Financial statements are a key source of information that are used to make important financial decisions. Of course, one of the most convenient means of summarizing a firms assets and liabilities is the use of a balance sheet. Balance sheets are very convenient when making an annual financial report since they can be used to quickly view a firms equity at any given point throughout the year. The left side usually includes either the fixed or current assets. Fixed assets have long lives and are either tangible like computers or intangible like trademarks or patents. Current assets last for less than one year and then converted to cash. An example is the firms inventory or the money owed by customers.
The right side of the balance sheet contains the firms liabilities. Liabilities can either be current or long-term. Current liabilities are like current assets, they must be paid within one year. Long-term liabilities include such things as loans. The difference between the total value of the assets and the liabilities is referred to as the common equity. In an annual financial report, the common equity is the residual value that shareholders would claim if the firm sold all its assets and paid off its debts.
Another feature of a firms assets is liquidity. This is the speed and ease with which a firm can convert its assets to cash. Liquidity has two dimensions: the ease of conversion against the loss of value. An asset is considered highly liquid if it can be sold quickly without a loss of value. An asset that would require a substantial price reduction to be converted to cash quickly is considered illiquid. Gold is a good example of a liquid asset. In an annual financial report, assets should be listed in order of their decreasing liquidity. This means that the most liquid asset is listed first. Current assets are considered relatively liquid while inventory, for many businesses, is considered the least liquid. Generally, the more liquid a business is, the less likely it will experience financial difficulties.

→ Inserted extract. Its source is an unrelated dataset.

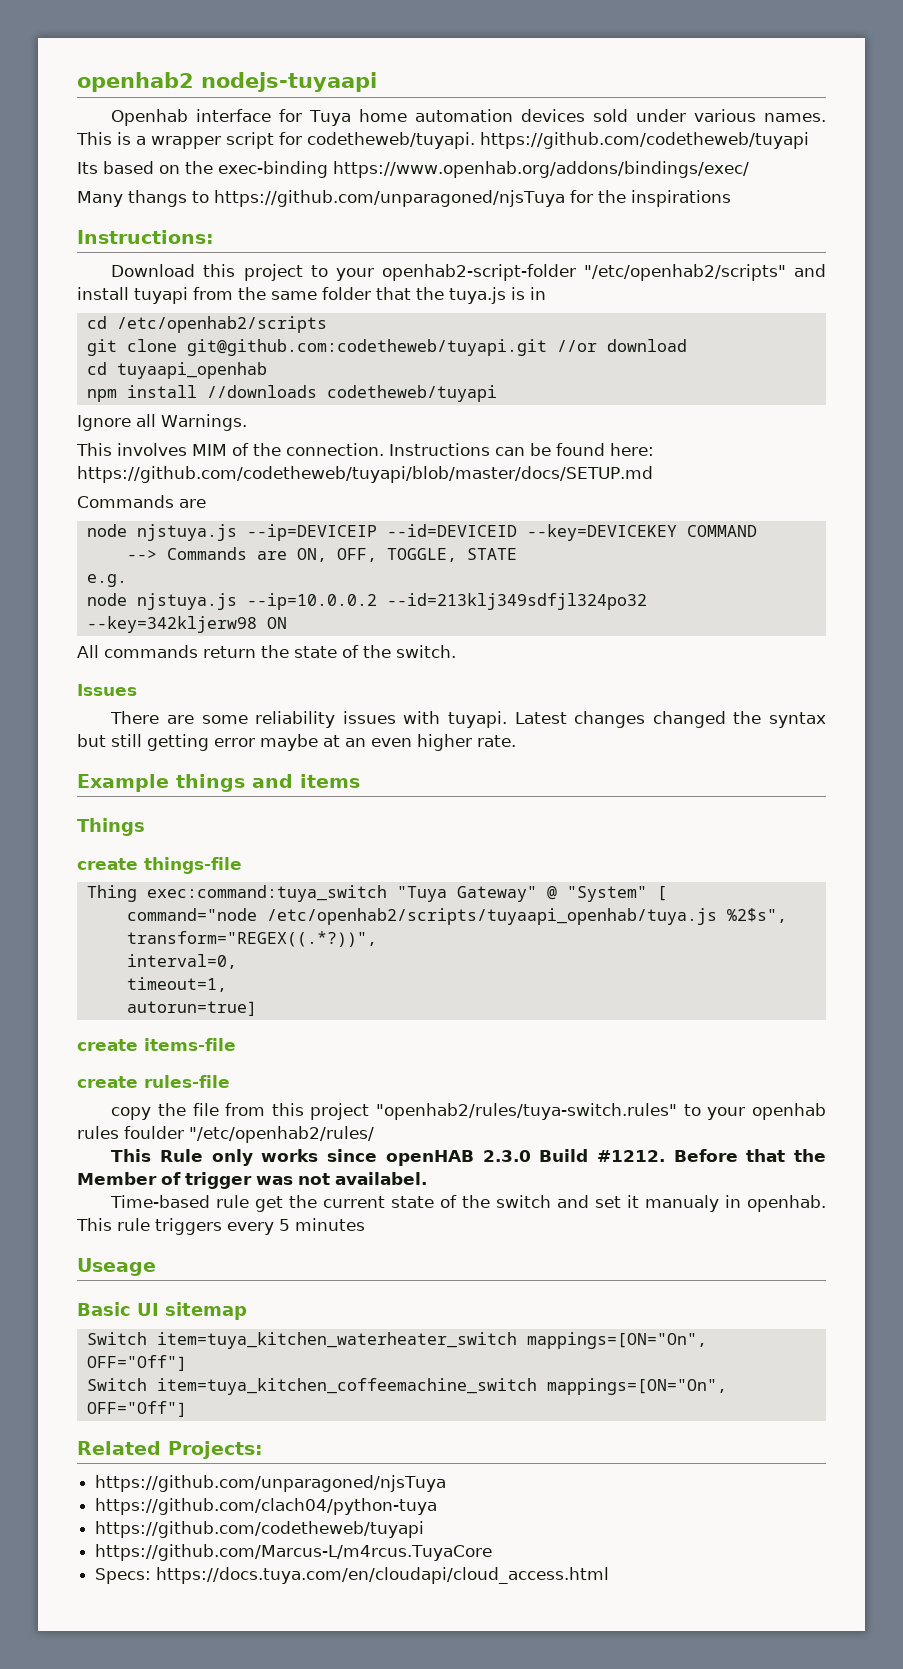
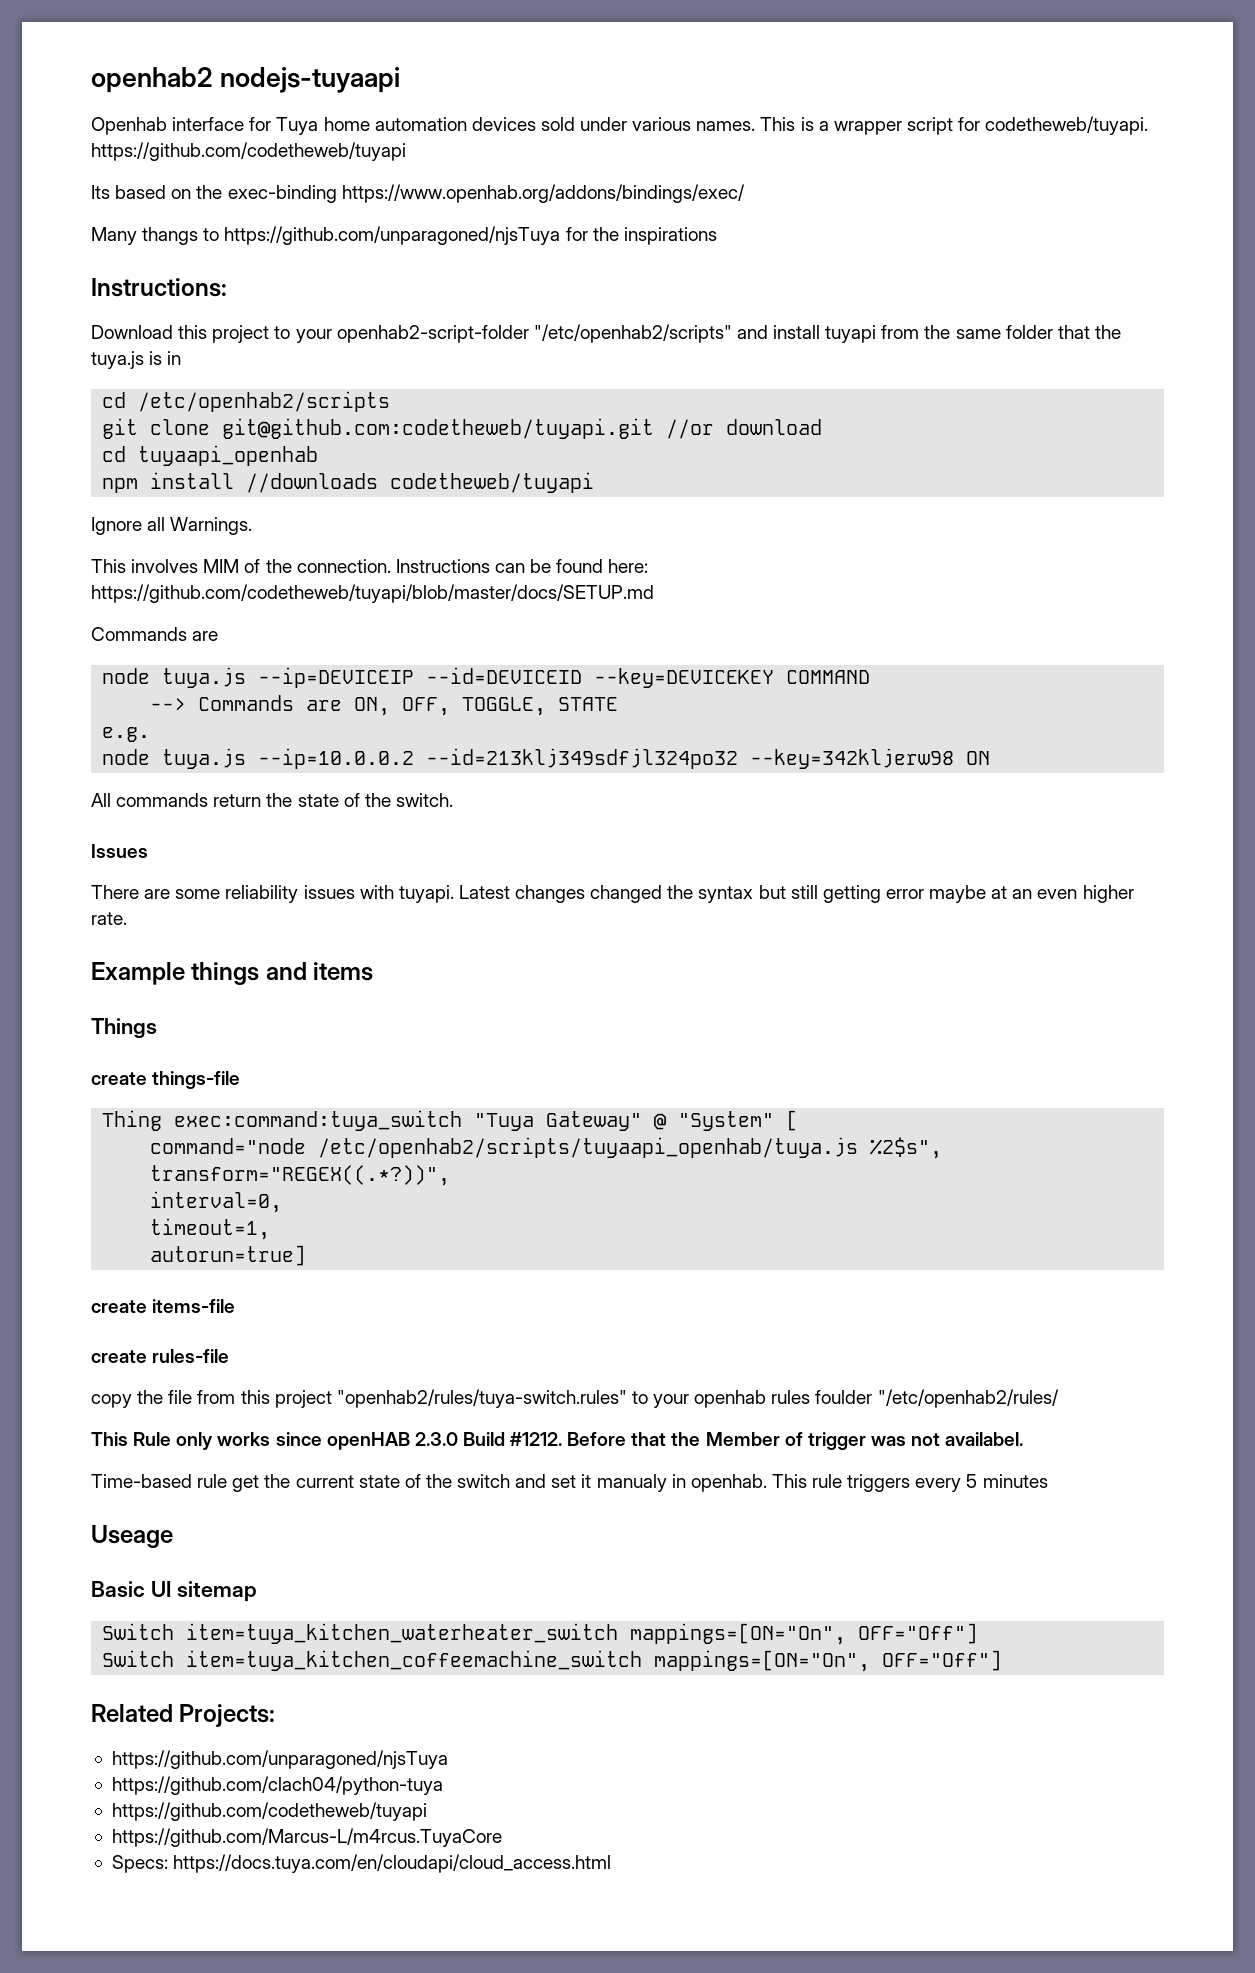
- node njstuya.js --ip=DEVICEIP --id=DEVICEID --key=DEVICEKEY COMMAND
+ node tuya.js --ip=DEVICEIP --id=DEVICEID --key=DEVICEKEY COMMAND
- node njstuya.js --ip=10.0.0.2 --id=213klj349sdfjl324po32 --key=342kljerw98 ON
+ node tuya.js --ip=10.0.0.2 --id=213klj349sdfjl324po32 --key=342kljerw98 ON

Balance sheet statements are potentially useful. Potential creditors can use them to examine a firms degree of financial leverage and liquidity. Managers can be able to keep track of inventory and cash on hand. However, it has to be remembered that the real worth of a firm is not reflected on its annual financial report or balance sheets. The most valuable assets, which include, a firms good reputation, management and talented employees cannot be put on the balance sheet.